We have finally received Chapter DXXXVI of Violent Crepuscular’s epic romance, Oy, Rodney. Nothing happens in this chapter. We must move on to Chapter DXXXVII.
You may recall that Lord Jeremy Coldsore, who is engaged to be married to Lady Margo Cargo, has suddenly fallen violently in love with some character whom he has named “Micropora” and who, if she existed today, might easily be mistaken for a plastic lawn ornament. This unsettles Willis Twombley, the American adventurer who thinks he’s Sargon of Akkad: Lady Margo believes he and Lord Jeremy are the same person.

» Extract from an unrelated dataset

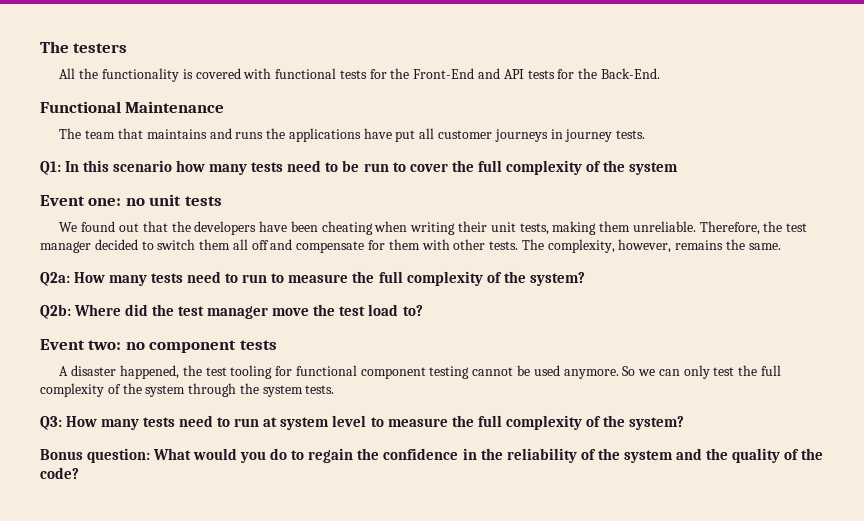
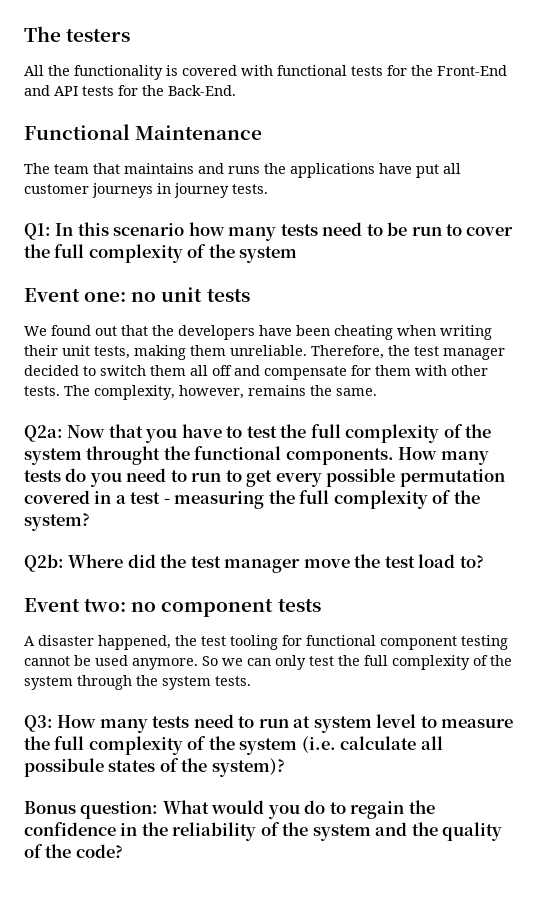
[74,272,184,286] How many tests -> [67,424,492,443] [24,446,489,465] [24,468,122,487] Now that you have to test the full complexity of the system throught the functional components. How many tests do you
[288,274,349,283] measure -> [246,468,505,487] [24,490,265,509] get every possible permutation covered in a test - measuring
[628,416,684,430] system? -> [239,736,443,755] [24,758,285,777] system (i.e. calculate all possibule states of the system)?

“This sort of thing happened all the time in the 1850s,” writes Ms. Crepuscular, the Queen of Suspense. “You have to know about these things if you’re going to be queen of anything.”
Twombley attempts to revive Jeremy’s honor. “Look here, Germy!” he argues persuasively. “I need that marriage! I’m jist about flat busted, but Lady Margo’s the richest widow in all Scurveyshire. You can’t back out of it jist ’cause you fell for I dunno what! Folks’ll think you’re a snake in the grass.”
This cabilitates Lord Jeremy. “You’re right, old boy!” quoth he. “What kind of a cad would leave dear Lady Margo in the lurch? I challenge him to a duel! I will meet him on the field of honor, sabers at the ready!”
“Yes, yes, I know!” Ms. Crepuscular concludes. “He has challenged himself to a duel–and he dare not back out! And that’s what I call suspense!”
We can hardly wait to hear the rest of it.
Oy, vay. So let’s see…. Lady Margo Cargo thinks Willis Twombley and Lord Jeremy Coldsore are the same person, but Lord Jeremy thinks he’s two people. So now we have three people? or still two people? or, since the second Lord Jeremy is bowing out, only one person who’s really two people? But if Lord Jeremy 1 fatally wounds Lord Jeremy 2, how many Lord Jeremies (note how I did that plural) will be left … if any? This is indeed suspense of an arithmetic kind.
I take back any criticism of Violet. She is, indeed, the Queen of Suspense.